Psywork takes its toll, I’m tellin’ you. I can drop 15 pounds of cals a serious near death session. And that’s nutri-weight, not brow sweat. Secret: us psypaths eat a lot. They call me Rake ‘cause I rake it in but stay thin as.

None of my brethren know my special skills. It’s just not popular. What with the Psykopalypse myth and all.

Well, Bastia awaits. I can’t press her good will or my good luck, if any, for too long.

This must be a highly valuable cache for her to go out on a mission. She must’ve known more about what we were expected to find than what I could get from the datacryst the Raj of Braveport gave us to work with.
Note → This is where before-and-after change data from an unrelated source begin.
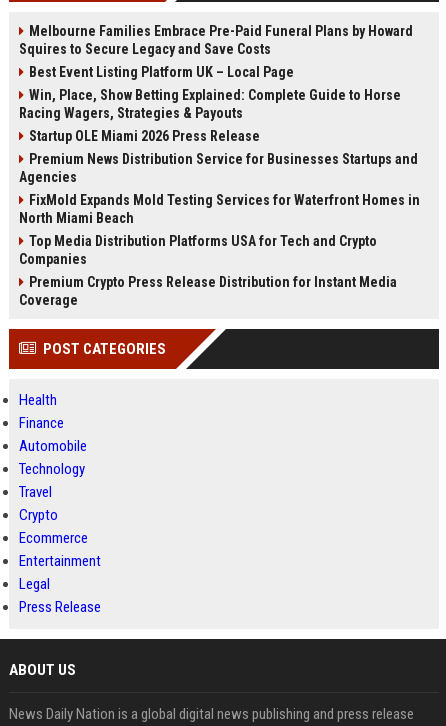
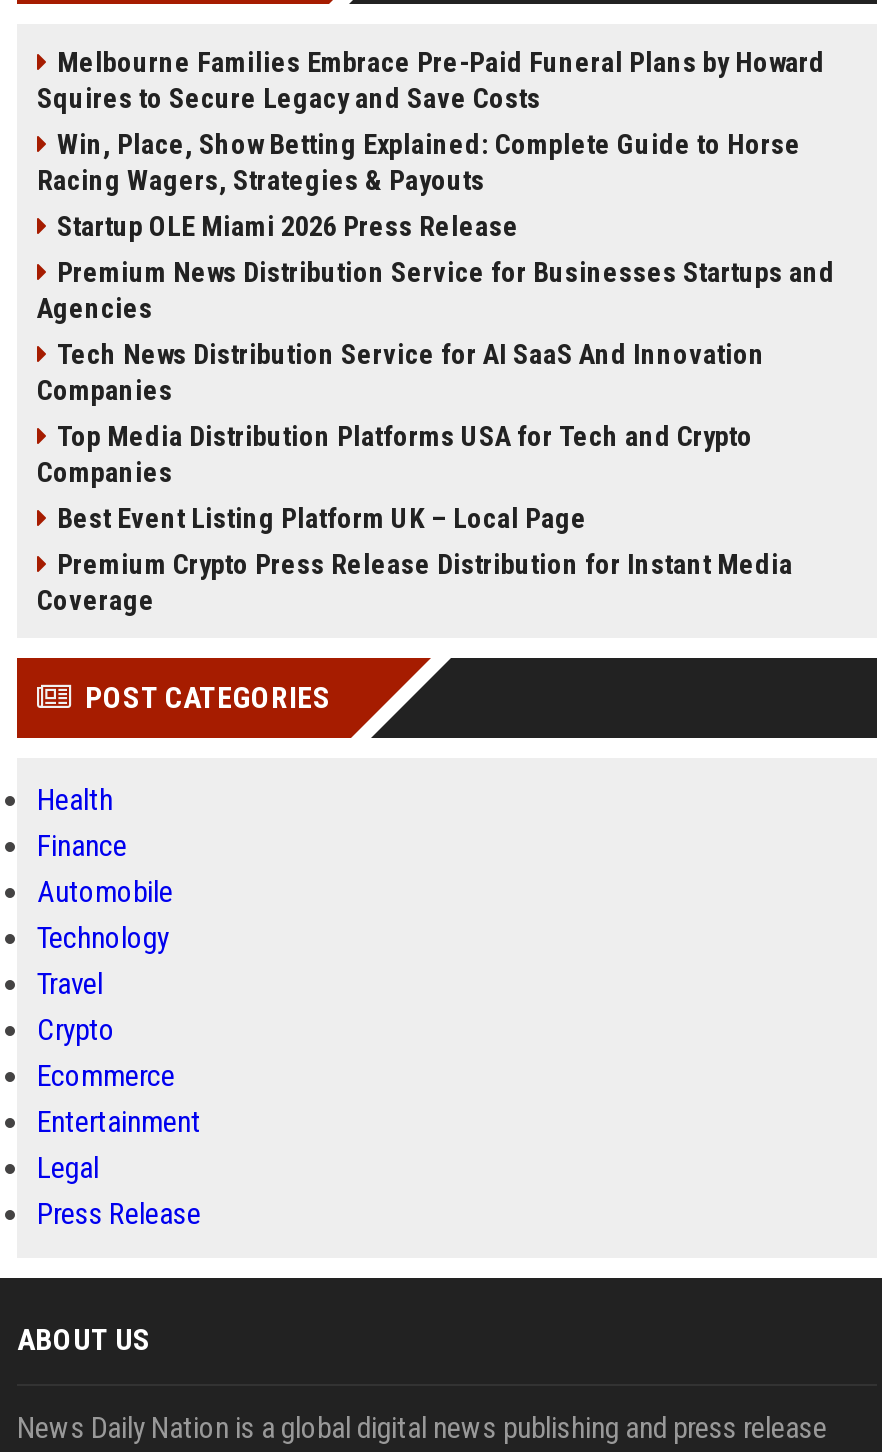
moved down: Best Event Listing Platform UK – Local Page

moved up: Win, Place, Show Betting Explained: Complete Guide to Horse | Racing Wagers, Strategies & Payouts | Startup OLE Miami 2026 Press Release | Premium News Distribution Service for Businesses Startups and | Agencies

- FixMold Expands Mold Testing Services for Waterfront Homes in
- North Miami Beach
+ Tech News Distribution Service for AI SaaS And Innovation
+ Companies

moved up: Top Media Distribution Platforms USA for Tech and Crypto | Companies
Most seek ‘n’ snatch missions would have been an NCO and a patrol, but here she was, leading by glare and grunt. In the flesh.

The ‘crys did indicate top-level secrecy, but were mostly compound schematics and co-ords. It worried me that we had no Sec-Com Intel. There was no knowing what sort of internal security this bunker had or what may still be operable.

I climbed out of my grab seat in the crawler and squinted as the harsh sunlight glinted off the reflective, obsidian-like slag covering what I knew to be an Ancestor SpecTech lab bunker about 10 or 12 meters beneath our feet.

Probably of porete or Fluxmold construction so I needed to locate an entrance ‘cause blowin’ slog up can get messy and breaky and, well, you should save the bunker busters for the likes of, say a Gobbler or Spice wyrm. Those funkers can swallow a whole patrol at one gulp. And if you can’t blast your way out you’re wyrm calories.

“O.k. Rake. Now that you’ve gleaned all your dingle berries, where do we start drilling, dammit?!”

Colonel Bastia stood, bandoliers across her breasts, looking like a four-legged frown.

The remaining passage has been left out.